*** Opening of Records for this exercise ***

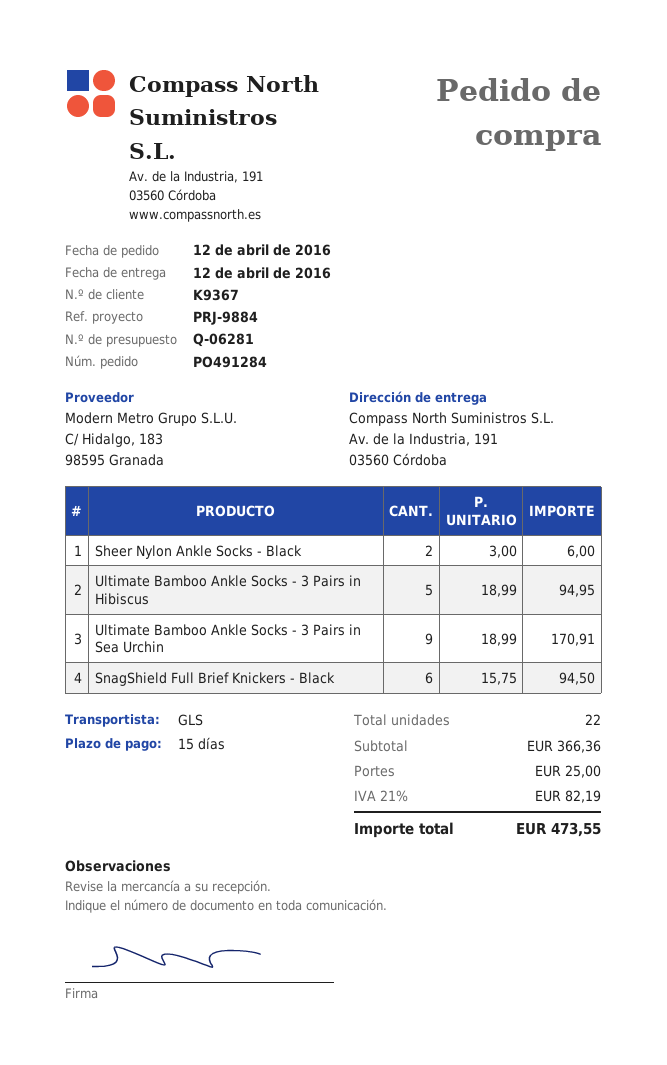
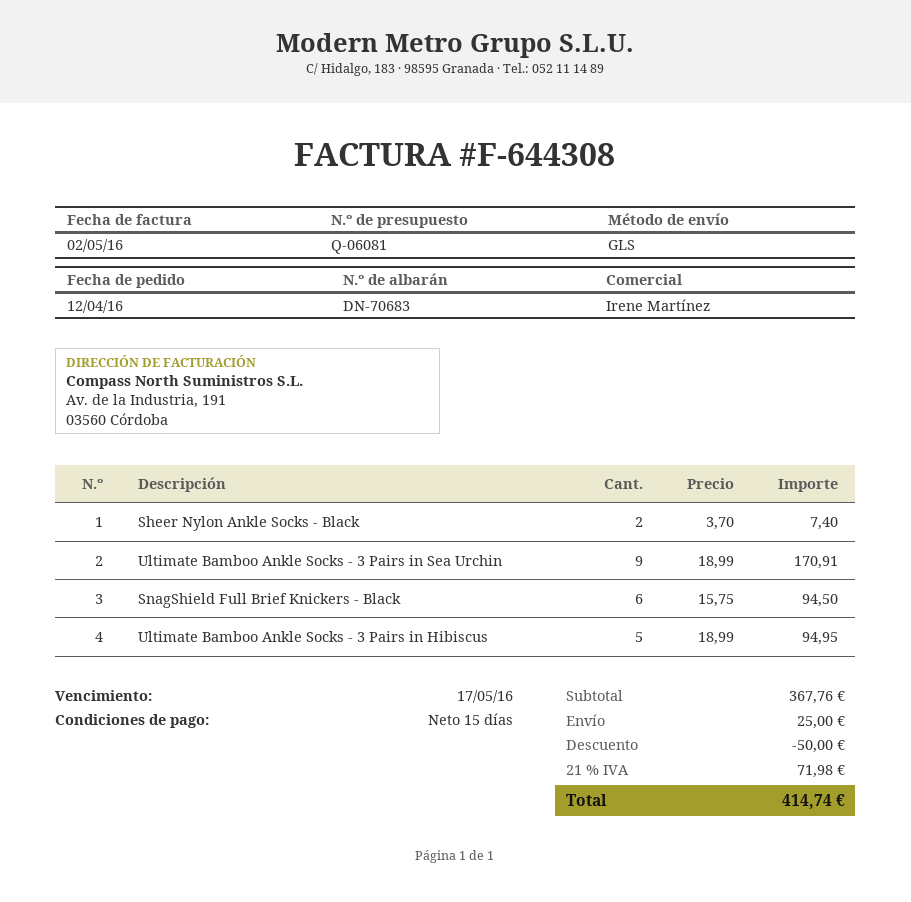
quote number: Q-06281 -> Q-06081
Sheer Nylon Ankle Socks - Black: 2 x 3.00 = 6.00 -> 2 x 3.70 = 7.40
subtotal: 366.36 -> 367.76
discount: none -> 50.00
tax: 21% = 82.19 -> 21% = 71.98
total: 473.55 -> 414.74

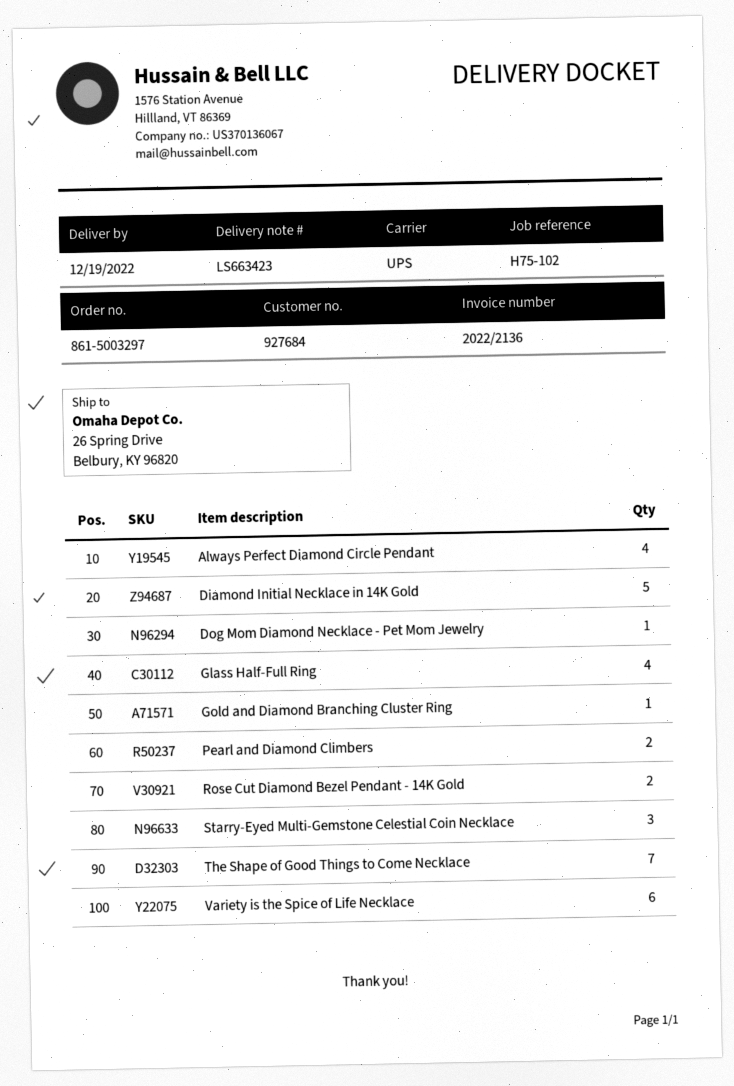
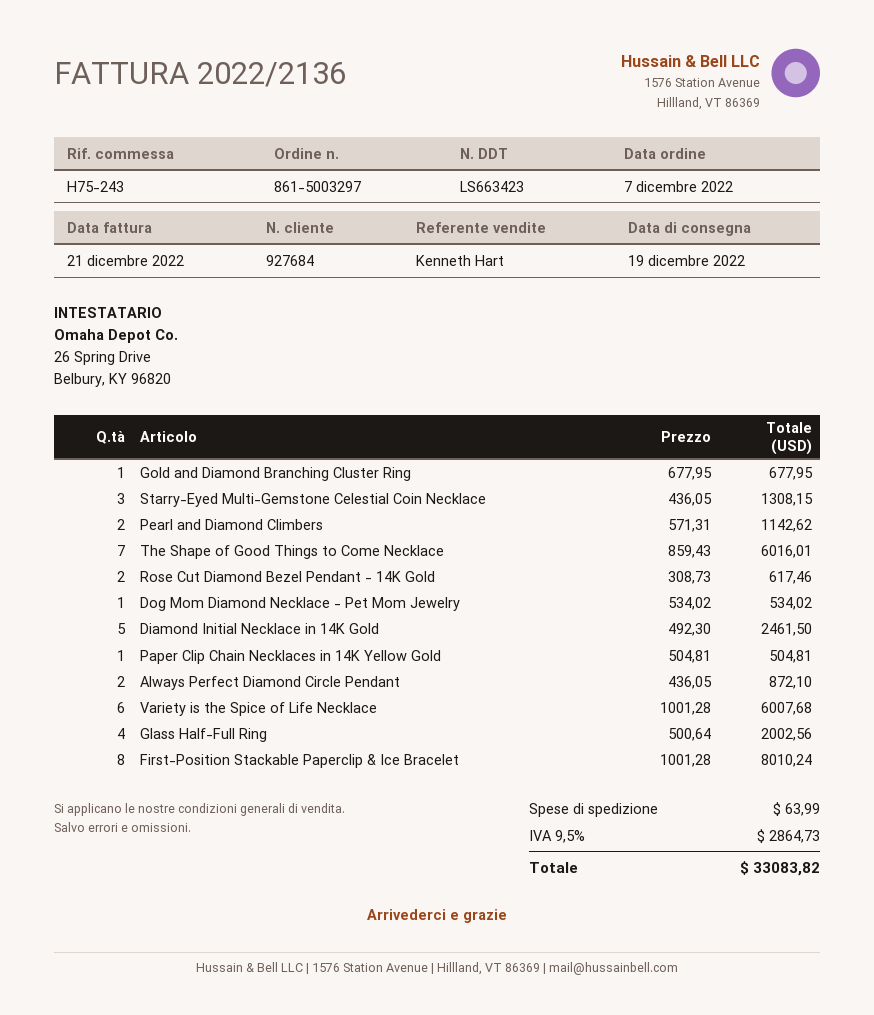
reference: H75-102 -> H75-243
Always Perfect Diamond Circle Pendant: 4 -> 2
Paper Clip Chain Necklaces in 14K Yellow Gold: none -> 1
First-Position Stackable Paperclip & Ice Bracelet: none -> 8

*** Close of Records for this exercise ***

Requirement | Set out exactly the run of lines that begins at the line holding "reference: H75-102 -> H75-243" and ends at the last line of the data.

Exercise output |
reference: H75-102 -> H75-243
Always Perfect Diamond Circle Pendant: 4 -> 2
Paper Clip Chain Necklaces in 14K Yellow Gold: none -> 1
First-Position Stackable Paperclip & Ice Bracelet: none -> 8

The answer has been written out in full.